(Records excerpted from a collection)
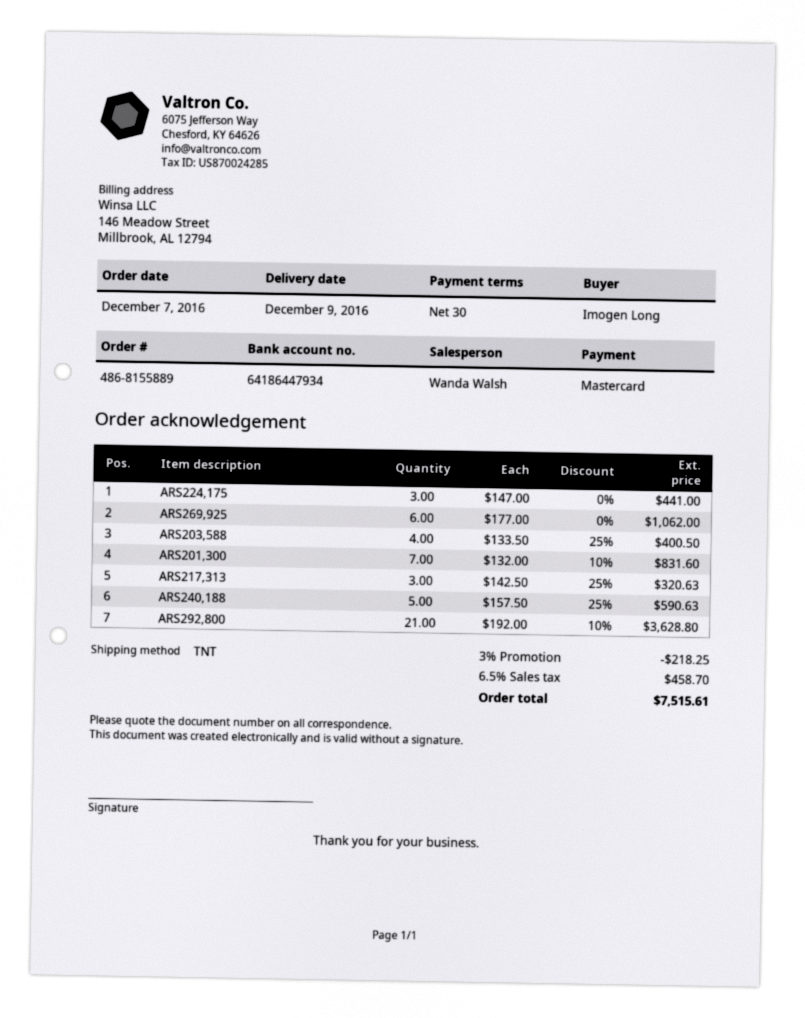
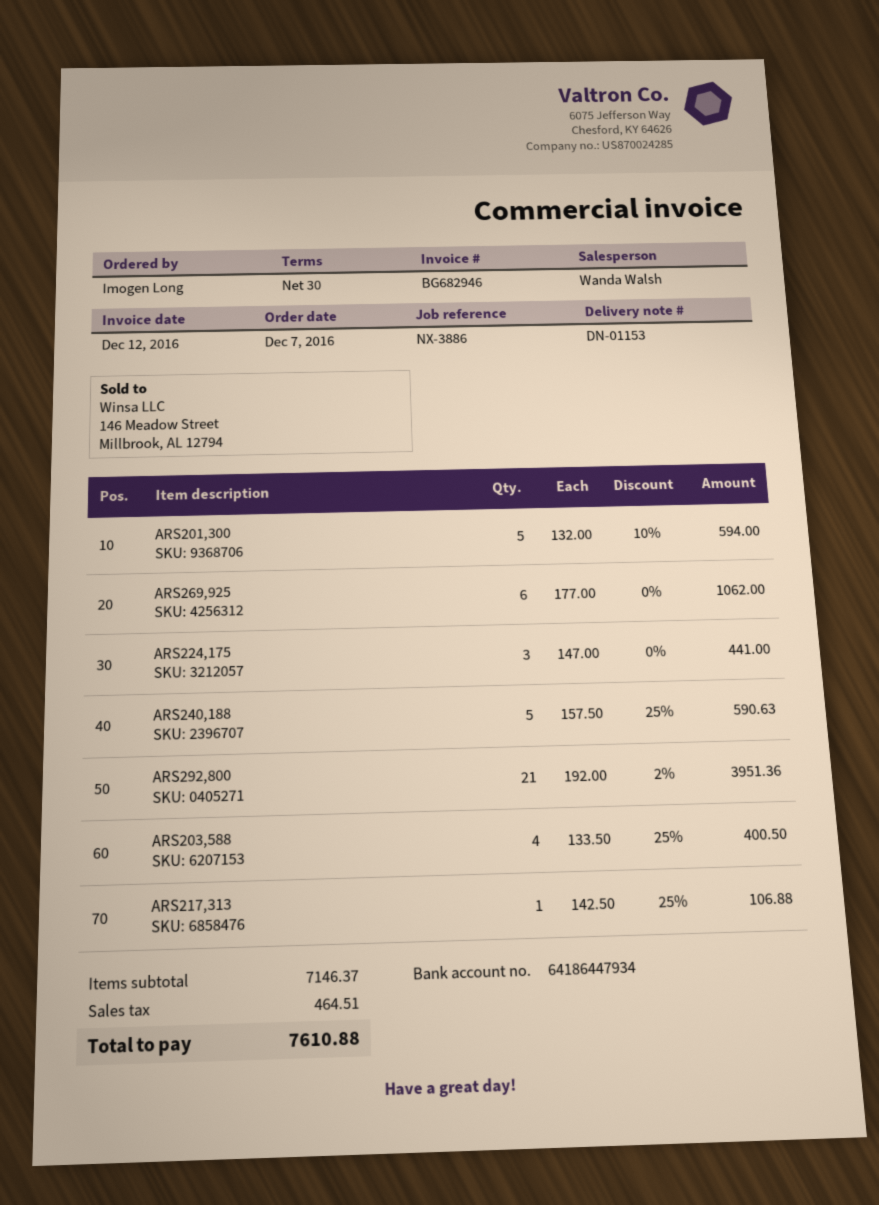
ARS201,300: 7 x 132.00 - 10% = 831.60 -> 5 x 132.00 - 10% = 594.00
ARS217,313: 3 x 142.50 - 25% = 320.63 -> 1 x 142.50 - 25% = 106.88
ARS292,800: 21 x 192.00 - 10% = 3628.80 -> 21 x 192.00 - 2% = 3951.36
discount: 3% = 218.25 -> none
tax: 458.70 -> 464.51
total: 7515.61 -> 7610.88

> About this task
Nothing but the lines from the line that contains "ARS292,800: 21 x" to the last line of the records above should appear in the answer; please copy them exactly.

> Exercise answer
ARS292,800: 21 x 192.00 - 10% = 3628.80 -> 21 x 192.00 - 2% = 3951.36
discount: 3% = 218.25 -> none
tax: 458.70 -> 464.51
total: 7515.61 -> 7610.88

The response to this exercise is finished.